Search the entries for the word "série". Copy every line that holds it.

Materials provided Start Marker

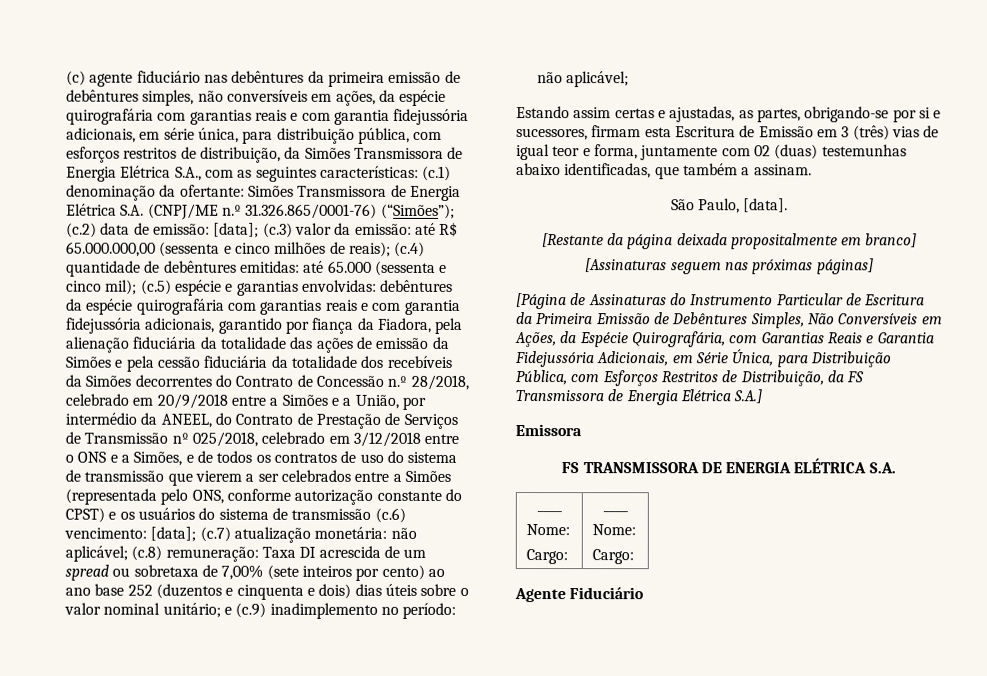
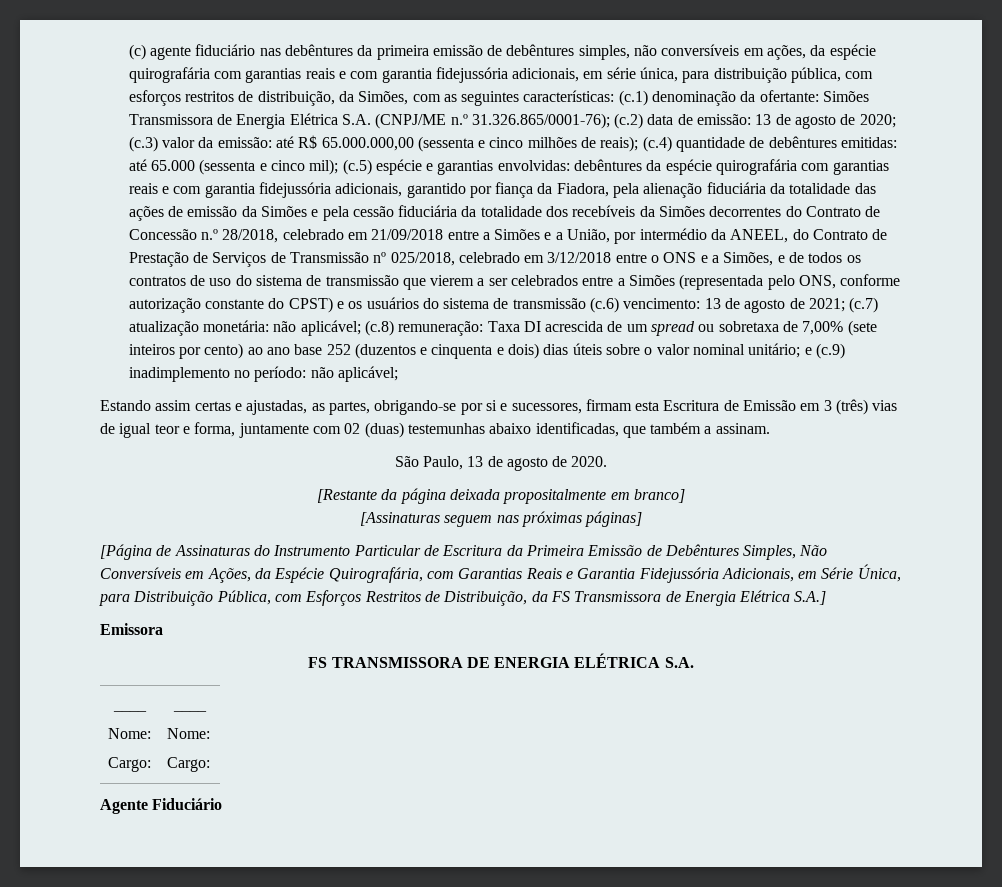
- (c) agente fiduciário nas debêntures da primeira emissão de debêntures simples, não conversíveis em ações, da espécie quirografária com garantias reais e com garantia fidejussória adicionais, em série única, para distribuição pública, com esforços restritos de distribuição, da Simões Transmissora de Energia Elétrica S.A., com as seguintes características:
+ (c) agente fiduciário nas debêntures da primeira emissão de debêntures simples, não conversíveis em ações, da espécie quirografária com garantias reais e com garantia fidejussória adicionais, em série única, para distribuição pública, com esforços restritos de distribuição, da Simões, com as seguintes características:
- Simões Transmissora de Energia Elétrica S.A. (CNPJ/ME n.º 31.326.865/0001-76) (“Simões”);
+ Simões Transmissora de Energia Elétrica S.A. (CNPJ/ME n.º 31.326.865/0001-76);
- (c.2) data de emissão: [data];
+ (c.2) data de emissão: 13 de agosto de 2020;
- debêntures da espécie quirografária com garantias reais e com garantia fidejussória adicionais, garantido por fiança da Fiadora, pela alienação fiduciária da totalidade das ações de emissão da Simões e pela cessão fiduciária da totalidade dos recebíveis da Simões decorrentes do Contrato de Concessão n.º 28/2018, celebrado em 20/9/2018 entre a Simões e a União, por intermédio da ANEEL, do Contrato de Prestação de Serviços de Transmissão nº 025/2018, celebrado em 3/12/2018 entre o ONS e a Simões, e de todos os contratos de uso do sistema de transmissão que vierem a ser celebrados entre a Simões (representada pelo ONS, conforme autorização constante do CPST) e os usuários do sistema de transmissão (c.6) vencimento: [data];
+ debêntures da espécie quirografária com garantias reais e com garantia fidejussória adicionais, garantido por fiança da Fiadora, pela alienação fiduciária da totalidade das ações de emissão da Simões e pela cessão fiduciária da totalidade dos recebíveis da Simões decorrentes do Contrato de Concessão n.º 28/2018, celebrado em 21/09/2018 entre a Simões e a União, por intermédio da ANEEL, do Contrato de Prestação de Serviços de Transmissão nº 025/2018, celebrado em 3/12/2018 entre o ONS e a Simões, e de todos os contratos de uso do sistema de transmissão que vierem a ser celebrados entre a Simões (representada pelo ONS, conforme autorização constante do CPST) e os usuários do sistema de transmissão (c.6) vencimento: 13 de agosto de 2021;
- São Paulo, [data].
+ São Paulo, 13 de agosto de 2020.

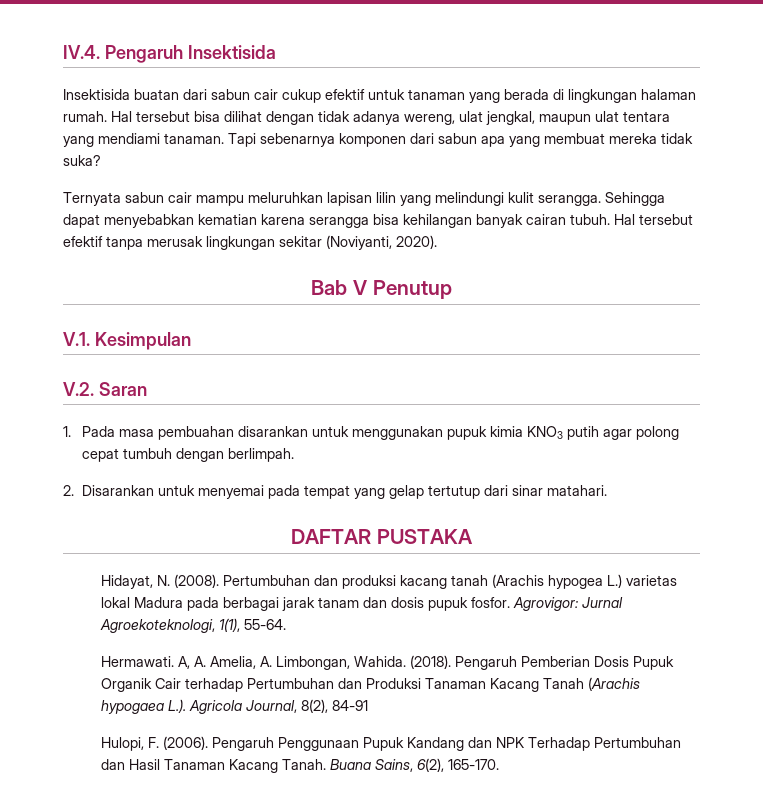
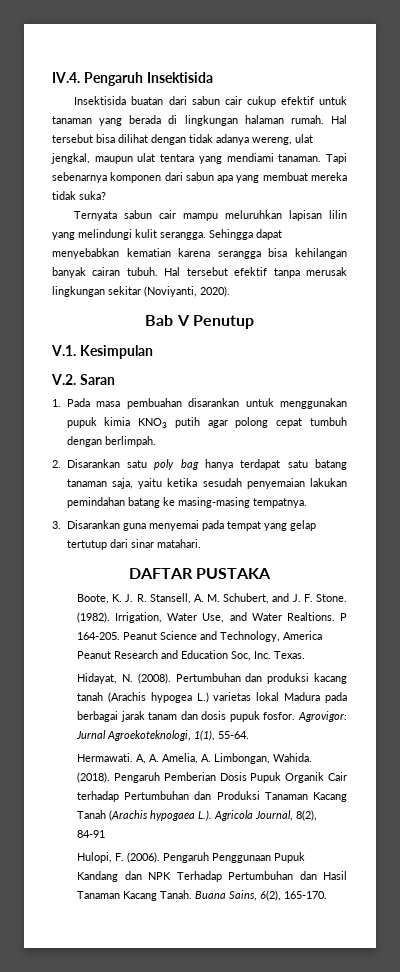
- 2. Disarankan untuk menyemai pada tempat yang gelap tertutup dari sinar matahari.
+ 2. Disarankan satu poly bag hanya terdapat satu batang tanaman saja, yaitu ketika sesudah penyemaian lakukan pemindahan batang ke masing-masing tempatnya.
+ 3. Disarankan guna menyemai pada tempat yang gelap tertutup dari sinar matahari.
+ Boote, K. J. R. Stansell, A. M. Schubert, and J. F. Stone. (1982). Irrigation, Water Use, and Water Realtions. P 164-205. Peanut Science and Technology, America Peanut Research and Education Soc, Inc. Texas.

Materials provided End Marker

- Solved problem:
- (c) agente fiduciário nas debêntures da primeira emissão de debêntures simples, não conversíveis em ações, da espécie quirografária com garantias reais e com garantia fidejussória adicionais, em série única, para distribuição pública, com esforços restritos de distribuição, da Simões Transmissora de Energia Elétrica S.A., com as seguintes características:
+ (c) agente fiduciário nas debêntures da primeira emissão de debêntures simples, não conversíveis em ações, da espécie quirografária com garantias reais e com garantia fidejussória adicionais, em série única, para distribuição pública, com esforços restritos de distribuição, da Simões, com as seguintes características:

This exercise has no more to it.